What is iron fuel?

So RIFT (Renewable Iron Fuel Technology), a startup that works on developing the concept of iron fuel as an alternative source of energy, has just won 11 million euros in investments. Previously, it already received financing from Bill Gates’ climate fund.

But what is it?

Behind it is a research group at TU Eindhoven, headed by professor Philip de Goey. RIFT and its competitor Iron+ are associated with this group.

Is this about redox states being exploited? Wouldn’t that be a wonderful idea!

(It’s what our bodies run on too.)

Yes, as it turns out: “Oddly enough, it all started with a group of researchers in Odessa, working on the generic topic of oxidation of metals, back in the nineties. Three of the people from that group were instrumental in bringing the metal fuels research to Eindhoven: Samuel Goroshin, who transferred to McGill University in Canada, Viktor Kornilov, who came to De Goey’s group in Eindhoven to pursue his PhD on a non-metals related combustion subject, and Yuri Shoshyn, who later came to De Goey’s group as well.”

“De Goey decided that in his final ten years as a scientist he would not only focus on the burning of metals and on reducing the resulting oxides back into fuel, but also in parallel on how to bring this technology to market.”

From: https://www.tue.nl/en/research/institutes/eindhoven-institute-for-renewable-energy-systems/focus-areas/iron-power

Pouring iron metal powder to be burned (oxidized), which generates heat, and then to be reduced again with the aid of hydrogen. Using iron has advantages over using for example magnesium. For starters, carbon-free methods to reduce the iron oxide back to iron already existed, but more important is that when you use iron, the flame temperature is comparable to that of natural gas. It means that you can make use of the existing fossil fuel infrastructure.

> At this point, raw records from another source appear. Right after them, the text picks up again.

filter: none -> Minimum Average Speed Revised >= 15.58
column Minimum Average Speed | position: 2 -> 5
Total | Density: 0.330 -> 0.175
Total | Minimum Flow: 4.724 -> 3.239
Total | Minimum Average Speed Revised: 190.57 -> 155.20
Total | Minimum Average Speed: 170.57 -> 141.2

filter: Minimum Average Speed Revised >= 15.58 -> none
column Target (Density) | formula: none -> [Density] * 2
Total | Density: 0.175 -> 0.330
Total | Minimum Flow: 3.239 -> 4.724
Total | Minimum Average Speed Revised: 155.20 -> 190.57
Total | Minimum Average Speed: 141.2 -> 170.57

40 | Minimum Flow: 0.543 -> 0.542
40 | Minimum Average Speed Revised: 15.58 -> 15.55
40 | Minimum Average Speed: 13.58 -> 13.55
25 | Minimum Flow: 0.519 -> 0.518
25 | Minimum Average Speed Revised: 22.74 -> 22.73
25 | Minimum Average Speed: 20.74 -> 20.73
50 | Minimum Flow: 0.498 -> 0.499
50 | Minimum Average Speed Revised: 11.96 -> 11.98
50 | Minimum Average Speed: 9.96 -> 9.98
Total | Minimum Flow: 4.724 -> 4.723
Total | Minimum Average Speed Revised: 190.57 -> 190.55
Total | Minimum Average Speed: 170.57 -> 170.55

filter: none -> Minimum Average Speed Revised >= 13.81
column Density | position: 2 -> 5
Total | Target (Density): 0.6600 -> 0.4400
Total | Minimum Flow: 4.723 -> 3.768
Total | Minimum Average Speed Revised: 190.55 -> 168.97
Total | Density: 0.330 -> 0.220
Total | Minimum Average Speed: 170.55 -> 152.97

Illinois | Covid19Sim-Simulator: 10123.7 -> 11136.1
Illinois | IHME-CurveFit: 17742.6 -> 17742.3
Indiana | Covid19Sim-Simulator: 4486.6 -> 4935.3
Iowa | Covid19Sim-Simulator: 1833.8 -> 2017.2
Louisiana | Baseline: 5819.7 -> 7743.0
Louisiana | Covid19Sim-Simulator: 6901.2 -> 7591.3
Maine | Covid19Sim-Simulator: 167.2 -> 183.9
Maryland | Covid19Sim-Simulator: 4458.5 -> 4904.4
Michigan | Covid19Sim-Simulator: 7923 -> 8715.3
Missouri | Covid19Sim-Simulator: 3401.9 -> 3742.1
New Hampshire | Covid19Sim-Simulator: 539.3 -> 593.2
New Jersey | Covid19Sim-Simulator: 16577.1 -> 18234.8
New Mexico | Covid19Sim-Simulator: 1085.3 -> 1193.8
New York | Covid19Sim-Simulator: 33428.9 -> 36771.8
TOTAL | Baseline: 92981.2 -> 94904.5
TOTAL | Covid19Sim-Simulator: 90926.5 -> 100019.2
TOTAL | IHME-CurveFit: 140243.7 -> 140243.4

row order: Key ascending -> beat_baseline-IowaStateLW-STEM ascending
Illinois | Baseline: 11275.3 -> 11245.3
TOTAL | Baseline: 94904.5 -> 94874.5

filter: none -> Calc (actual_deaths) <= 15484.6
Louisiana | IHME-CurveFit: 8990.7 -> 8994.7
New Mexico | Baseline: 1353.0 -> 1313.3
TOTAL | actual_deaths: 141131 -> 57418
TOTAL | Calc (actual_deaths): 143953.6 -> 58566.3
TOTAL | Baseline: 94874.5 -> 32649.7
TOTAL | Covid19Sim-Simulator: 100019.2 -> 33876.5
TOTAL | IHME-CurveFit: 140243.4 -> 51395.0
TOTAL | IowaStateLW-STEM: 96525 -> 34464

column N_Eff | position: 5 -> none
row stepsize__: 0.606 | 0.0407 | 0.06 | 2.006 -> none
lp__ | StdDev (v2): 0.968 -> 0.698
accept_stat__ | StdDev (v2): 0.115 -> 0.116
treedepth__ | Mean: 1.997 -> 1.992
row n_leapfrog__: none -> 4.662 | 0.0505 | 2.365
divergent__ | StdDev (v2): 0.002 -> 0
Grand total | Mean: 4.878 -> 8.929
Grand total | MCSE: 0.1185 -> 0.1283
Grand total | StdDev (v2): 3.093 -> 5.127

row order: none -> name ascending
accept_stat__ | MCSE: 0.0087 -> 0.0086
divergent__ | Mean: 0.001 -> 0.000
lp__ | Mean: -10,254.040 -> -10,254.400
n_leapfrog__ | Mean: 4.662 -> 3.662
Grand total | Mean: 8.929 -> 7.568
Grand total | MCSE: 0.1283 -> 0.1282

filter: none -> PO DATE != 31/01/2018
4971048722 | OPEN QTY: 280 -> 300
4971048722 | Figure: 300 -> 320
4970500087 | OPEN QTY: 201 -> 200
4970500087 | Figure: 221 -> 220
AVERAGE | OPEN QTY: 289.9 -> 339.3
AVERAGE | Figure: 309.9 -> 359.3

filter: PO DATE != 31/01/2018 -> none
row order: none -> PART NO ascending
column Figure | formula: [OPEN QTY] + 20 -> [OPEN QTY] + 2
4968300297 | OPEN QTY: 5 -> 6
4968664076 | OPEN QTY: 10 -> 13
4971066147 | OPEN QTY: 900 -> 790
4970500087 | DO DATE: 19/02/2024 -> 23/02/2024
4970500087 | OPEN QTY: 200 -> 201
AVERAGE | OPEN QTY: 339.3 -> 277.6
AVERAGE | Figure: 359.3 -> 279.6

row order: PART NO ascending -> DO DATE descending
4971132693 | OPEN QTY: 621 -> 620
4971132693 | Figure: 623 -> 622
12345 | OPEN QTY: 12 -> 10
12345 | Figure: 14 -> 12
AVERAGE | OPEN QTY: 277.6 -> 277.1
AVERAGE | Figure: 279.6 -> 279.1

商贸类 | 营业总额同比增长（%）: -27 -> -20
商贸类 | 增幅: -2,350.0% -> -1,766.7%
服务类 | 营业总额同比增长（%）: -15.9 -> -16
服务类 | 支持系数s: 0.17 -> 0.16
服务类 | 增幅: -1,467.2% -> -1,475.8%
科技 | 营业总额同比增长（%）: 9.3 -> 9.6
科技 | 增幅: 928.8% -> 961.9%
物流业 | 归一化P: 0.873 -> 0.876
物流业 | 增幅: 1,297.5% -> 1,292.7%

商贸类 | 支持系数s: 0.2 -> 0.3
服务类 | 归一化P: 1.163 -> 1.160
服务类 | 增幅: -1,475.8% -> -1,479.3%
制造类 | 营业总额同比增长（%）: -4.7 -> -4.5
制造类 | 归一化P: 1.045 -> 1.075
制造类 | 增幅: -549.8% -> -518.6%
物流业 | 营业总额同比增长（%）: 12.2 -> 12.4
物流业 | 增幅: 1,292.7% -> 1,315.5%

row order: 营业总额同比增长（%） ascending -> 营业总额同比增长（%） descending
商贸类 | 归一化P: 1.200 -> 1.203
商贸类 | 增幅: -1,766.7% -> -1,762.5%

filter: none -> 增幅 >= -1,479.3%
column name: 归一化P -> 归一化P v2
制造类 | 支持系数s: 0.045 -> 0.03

See also: https://spectrum.ieee.org/iron-fuel

(this is some related background)
From https://spectrum.ieee.org/iron-fuel:
Some of the iron powder inevitably evaporates to form iron-oxide nanoparticles that cannot be collected and turned back to iron. Both Altira and IRON+ have worked out ways to minimize this nanoparticle formation to reduce metal loss. “We improved the boiler by increasing the efficiency of heat transfer,” says Philip de Goey, a mechanical engineering professor at Eindhoven and cofounder of Metalot. “The evaporation of iron powder leading to nanoparticle emissions has been decreased by a factor of 10, so it is smaller than 0.3 percent. The nanoparticles are not emitted in the atmosphere but captured in a HEPA filter.”

Questions that I may look into later):

  • Where does the iron come from? Does this rely on increased mining of iron? It’s supposed to be fully circular, once in place, but how do you transition to it?

    Five years ago, they wrote: “On top of which, it is one of the worlds most commonly available materials and is already being processed on a large scale in the steel industry, for example.” Wrong answer. Possibly simply not nuanced enough.
  • How is it burned?

    Five years ago, they wrote: “iron powder burns in a flame and releases heat. Water vapour generated in this way can be used to generate electricity by means of a turbine”. The flame likely merely serves as a catalyst (no, it’s not, it’s the result of the burning), but what is the oxidant? Oxygen from ambient air?
  • What about the hydrogen?

Five years ago

https://www.en-former.com/en/generating-power-with-recycled-iron/

Folks at the Dutch universities of technology often use a lot of business mumbo jumbo such as “the value chain” because they also have to focus on marketing to the industry. They were going to “tour through the Dutch value chain”, they wrote back then.

“Industrial Demonstration in the Value Chain:
Once completed, the SIR2 will tour through the Dutch value chain as to showcase the potential of the IRHYS technology.”